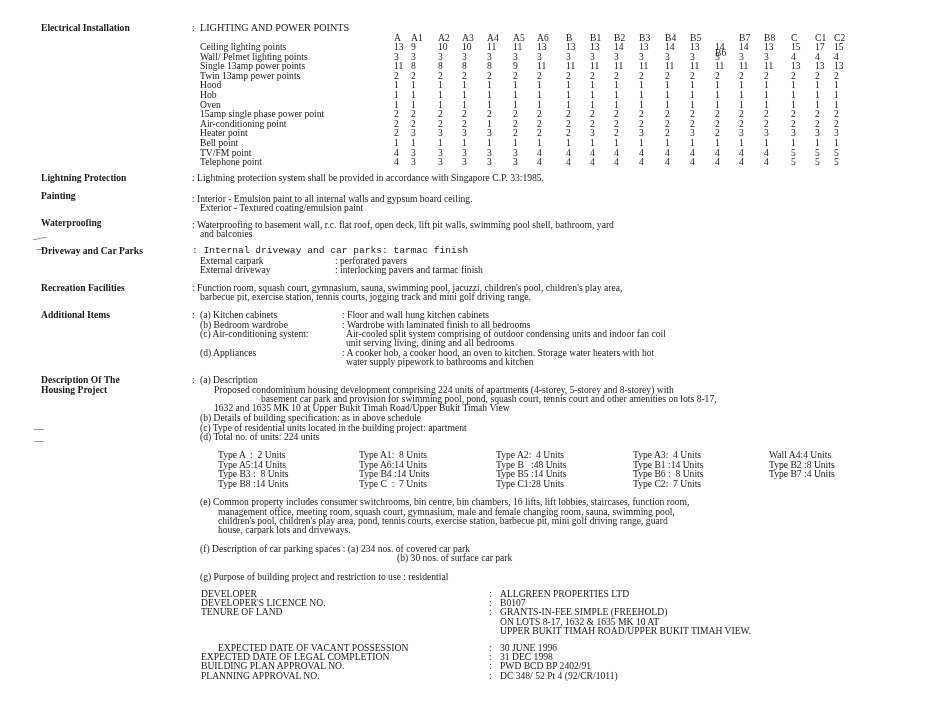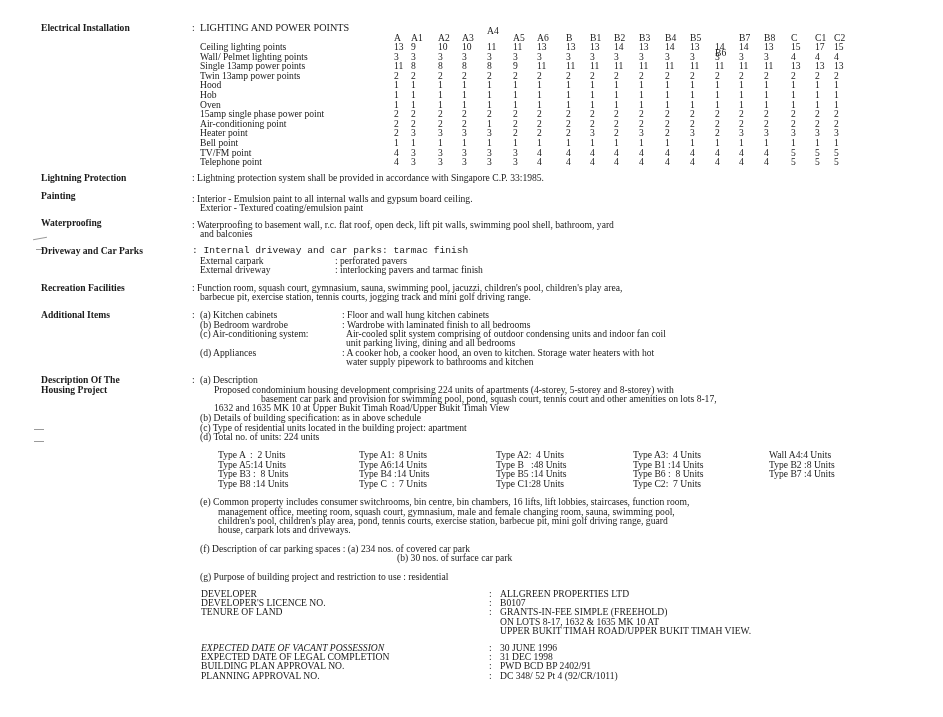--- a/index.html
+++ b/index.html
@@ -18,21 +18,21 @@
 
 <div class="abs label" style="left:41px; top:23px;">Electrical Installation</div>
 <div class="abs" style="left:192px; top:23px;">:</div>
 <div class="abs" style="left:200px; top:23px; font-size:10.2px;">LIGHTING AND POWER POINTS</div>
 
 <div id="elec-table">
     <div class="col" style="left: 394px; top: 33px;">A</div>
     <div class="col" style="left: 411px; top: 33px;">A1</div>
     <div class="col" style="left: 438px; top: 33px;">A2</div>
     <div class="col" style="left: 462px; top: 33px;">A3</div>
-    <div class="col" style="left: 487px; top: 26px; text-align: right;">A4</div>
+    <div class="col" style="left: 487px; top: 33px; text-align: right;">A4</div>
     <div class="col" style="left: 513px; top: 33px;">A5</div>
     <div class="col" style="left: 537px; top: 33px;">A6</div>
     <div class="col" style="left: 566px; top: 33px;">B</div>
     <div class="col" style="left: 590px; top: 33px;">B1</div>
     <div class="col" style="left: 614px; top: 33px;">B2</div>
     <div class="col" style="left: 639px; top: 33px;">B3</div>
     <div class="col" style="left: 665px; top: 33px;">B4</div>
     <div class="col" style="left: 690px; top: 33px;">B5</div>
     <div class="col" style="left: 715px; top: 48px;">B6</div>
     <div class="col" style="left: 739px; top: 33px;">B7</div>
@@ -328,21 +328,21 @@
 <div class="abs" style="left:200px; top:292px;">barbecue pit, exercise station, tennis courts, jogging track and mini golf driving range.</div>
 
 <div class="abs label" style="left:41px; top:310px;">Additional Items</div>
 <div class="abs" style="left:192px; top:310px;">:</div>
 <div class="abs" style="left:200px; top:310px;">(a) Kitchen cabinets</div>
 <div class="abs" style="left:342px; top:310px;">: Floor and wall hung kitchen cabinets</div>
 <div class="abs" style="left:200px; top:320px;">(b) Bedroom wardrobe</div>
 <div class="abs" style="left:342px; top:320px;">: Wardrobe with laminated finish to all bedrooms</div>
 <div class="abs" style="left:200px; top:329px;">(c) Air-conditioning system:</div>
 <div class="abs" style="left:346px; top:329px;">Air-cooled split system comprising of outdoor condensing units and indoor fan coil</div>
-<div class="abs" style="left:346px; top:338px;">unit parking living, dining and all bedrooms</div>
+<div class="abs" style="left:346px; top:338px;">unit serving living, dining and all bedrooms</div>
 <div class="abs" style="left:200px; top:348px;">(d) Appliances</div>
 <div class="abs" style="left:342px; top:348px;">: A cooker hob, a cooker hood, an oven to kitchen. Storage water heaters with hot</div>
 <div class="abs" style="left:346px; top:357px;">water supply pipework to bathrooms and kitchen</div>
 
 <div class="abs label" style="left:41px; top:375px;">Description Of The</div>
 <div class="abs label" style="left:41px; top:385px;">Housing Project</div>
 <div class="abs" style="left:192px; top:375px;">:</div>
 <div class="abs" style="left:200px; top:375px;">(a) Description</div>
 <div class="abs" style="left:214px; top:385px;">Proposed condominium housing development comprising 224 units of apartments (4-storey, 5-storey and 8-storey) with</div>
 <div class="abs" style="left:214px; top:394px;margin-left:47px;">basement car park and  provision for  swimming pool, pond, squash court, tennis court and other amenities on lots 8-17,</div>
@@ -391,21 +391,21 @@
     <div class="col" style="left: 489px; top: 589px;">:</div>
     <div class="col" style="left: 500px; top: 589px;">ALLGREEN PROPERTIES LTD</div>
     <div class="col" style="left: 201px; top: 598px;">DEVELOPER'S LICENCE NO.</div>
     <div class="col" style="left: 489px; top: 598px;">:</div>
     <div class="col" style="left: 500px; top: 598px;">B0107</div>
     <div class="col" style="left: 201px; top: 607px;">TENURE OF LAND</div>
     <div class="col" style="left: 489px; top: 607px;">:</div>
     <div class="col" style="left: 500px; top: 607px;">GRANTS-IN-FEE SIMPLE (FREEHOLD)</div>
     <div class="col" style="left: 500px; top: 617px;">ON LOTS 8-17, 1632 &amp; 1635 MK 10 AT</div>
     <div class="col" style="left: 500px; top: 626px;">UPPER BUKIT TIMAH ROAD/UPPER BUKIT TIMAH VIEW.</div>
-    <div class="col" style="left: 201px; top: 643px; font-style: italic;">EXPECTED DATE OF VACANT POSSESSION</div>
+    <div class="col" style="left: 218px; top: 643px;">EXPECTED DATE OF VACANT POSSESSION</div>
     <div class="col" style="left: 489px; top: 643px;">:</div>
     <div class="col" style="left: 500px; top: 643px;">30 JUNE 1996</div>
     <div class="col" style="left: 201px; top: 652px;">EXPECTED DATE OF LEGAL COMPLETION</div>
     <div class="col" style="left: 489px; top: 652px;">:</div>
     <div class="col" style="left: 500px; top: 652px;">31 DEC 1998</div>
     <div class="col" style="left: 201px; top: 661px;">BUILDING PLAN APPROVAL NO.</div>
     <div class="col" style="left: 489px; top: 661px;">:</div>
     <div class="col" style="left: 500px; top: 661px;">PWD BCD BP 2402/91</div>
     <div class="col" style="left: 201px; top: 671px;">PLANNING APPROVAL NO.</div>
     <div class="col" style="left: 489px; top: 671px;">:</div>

◆ ◆ ◆ ◆

▶ **HOW TO COMPLETE THIS TASK**
What is needed is the full material, retyped unchanged, with no pictures in it.

▶ **SOLUTION FOR THIS PROBLEM**
--- a/index.html
+++ b/index.html
@@ -18,21 +18,21 @@
 
 <div class="abs label" style="left:41px; top:23px;">Electrical Installation</div>
 <div class="abs" style="left:192px; top:23px;">:</div>
 <div class="abs" style="left:200px; top:23px; font-size:10.2px;">LIGHTING AND POWER POINTS</div>
 
 <div id="elec-table">
     <div class="col" style="left: 394px; top: 33px;">A</div>
     <div class="col" style="left: 411px; top: 33px;">A1</div>
     <div class="col" style="left: 438px; top: 33px;">A2</div>
     <div class="col" style="left: 462px; top: 33px;">A3</div>
-    <div class="col" style="left: 487px; top: 26px; text-align: right;">A4</div>
+    <div class="col" style="left: 487px; top: 33px; text-align: right;">A4</div>
     <div class="col" style="left: 513px; top: 33px;">A5</div>
     <div class="col" style="left: 537px; top: 33px;">A6</div>
     <div class="col" style="left: 566px; top: 33px;">B</div>
     <div class="col" style="left: 590px; top: 33px;">B1</div>
     <div class="col" style="left: 614px; top: 33px;">B2</div>
     <div class="col" style="left: 639px; top: 33px;">B3</div>
     <div class="col" style="left: 665px; top: 33px;">B4</div>
     <div class="col" style="left: 690px; top: 33px;">B5</div>
     <div class="col" style="left: 715px; top: 48px;">B6</div>
     <div class="col" style="left: 739px; top: 33px;">B7</div>
@@ -328,21 +328,21 @@
 <div class="abs" style="left:200px; top:292px;">barbecue pit, exercise station, tennis courts, jogging track and mini golf driving range.</div>
 
 <div class="abs label" style="left:41px; top:310px;">Additional Items</div>
 <div class="abs" style="left:192px; top:310px;">:</div>
 <div class="abs" style="left:200px; top:310px;">(a) Kitchen cabinets</div>
 <div class="abs" style="left:342px; top:310px;">: Floor and wall hung kitchen cabinets</div>
 <div class="abs" style="left:200px; top:320px;">(b) Bedroom wardrobe</div>
 <div class="abs" style="left:342px; top:320px;">: Wardrobe with laminated finish to all bedrooms</div>
 <div class="abs" style="left:200px; top:329px;">(c) Air-conditioning system:</div>
 <div class="abs" style="left:346px; top:329px;">Air-cooled split system comprising of outdoor condensing units and indoor fan coil</div>
-<div class="abs" style="left:346px; top:338px;">unit parking living, dining and all bedrooms</div>
+<div class="abs" style="left:346px; top:338px;">unit serving living, dining and all bedrooms</div>
 <div class="abs" style="left:200px; top:348px;">(d) Appliances</div>
 <div class="abs" style="left:342px; top:348px;">: A cooker hob, a cooker hood, an oven to kitchen. Storage water heaters with hot</div>
 <div class="abs" style="left:346px; top:357px;">water supply pipework to bathrooms and kitchen</div>
 
 <div class="abs label" style="left:41px; top:375px;">Description Of The</div>
 <div class="abs label" style="left:41px; top:385px;">Housing Project</div>
 <div class="abs" style="left:192px; top:375px;">:</div>
 <div class="abs" style="left:200px; top:375px;">(a) Description</div>
 <div class="abs" style="left:214px; top:385px;">Proposed condominium housing development comprising 224 units of apartments (4-storey, 5-storey and 8-storey) with</div>
 <div class="abs" style="left:214px; top:394px;margin-left:47px;">basement car park and  provision for  swimming pool, pond, squash court, tennis court and other amenities on lots 8-17,</div>
@@ -391,21 +391,21 @@
     <div class="col" style="left: 489px; top: 589px;">:</div>
     <div class="col" style="left: 500px; top: 589px;">ALLGREEN PROPERTIES LTD</div>
     <div class="col" style="left: 201px; top: 598px;">DEVELOPER'S LICENCE NO.</div>
     <div class="col" style="left: 489px; top: 598px;">:</div>
     <div class="col" style="left: 500px; top: 598px;">B0107</div>
     <div class="col" style="left: 201px; top: 607px;">TENURE OF LAND</div>
     <div class="col" style="left: 489px; top: 607px;">:</div>
     <div class="col" style="left: 500px; top: 607px;">GRANTS-IN-FEE SIMPLE (FREEHOLD)</div>
     <div class="col" style="left: 500px; top: 617px;">ON LOTS 8-17, 1632 &amp; 1635 MK 10 AT</div>
     <div class="col" style="left: 500px; top: 626px;">UPPER BUKIT TIMAH ROAD/UPPER BUKIT TIMAH VIEW.</div>
-    <div class="col" style="left: 201px; top: 643px; font-style: italic;">EXPECTED DATE OF VACANT POSSESSION</div>
+    <div class="col" style="left: 218px; top: 643px;">EXPECTED DATE OF VACANT POSSESSION</div>
     <div class="col" style="left: 489px; top: 643px;">:</div>
     <div class="col" style="left: 500px; top: 643px;">30 JUNE 1996</div>
     <div class="col" style="left: 201px; top: 652px;">EXPECTED DATE OF LEGAL COMPLETION</div>
     <div class="col" style="left: 489px; top: 652px;">:</div>
     <div class="col" style="left: 500px; top: 652px;">31 DEC 1998</div>
     <div class="col" style="left: 201px; top: 661px;">BUILDING PLAN APPROVAL NO.</div>
     <div class="col" style="left: 489px; top: 661px;">:</div>
     <div class="col" style="left: 500px; top: 661px;">PWD BCD BP 2402/91</div>
     <div class="col" style="left: 201px; top: 671px;">PLANNING APPROVAL NO.</div>
     <div class="col" style="left: 489px; top: 671px;">:</div>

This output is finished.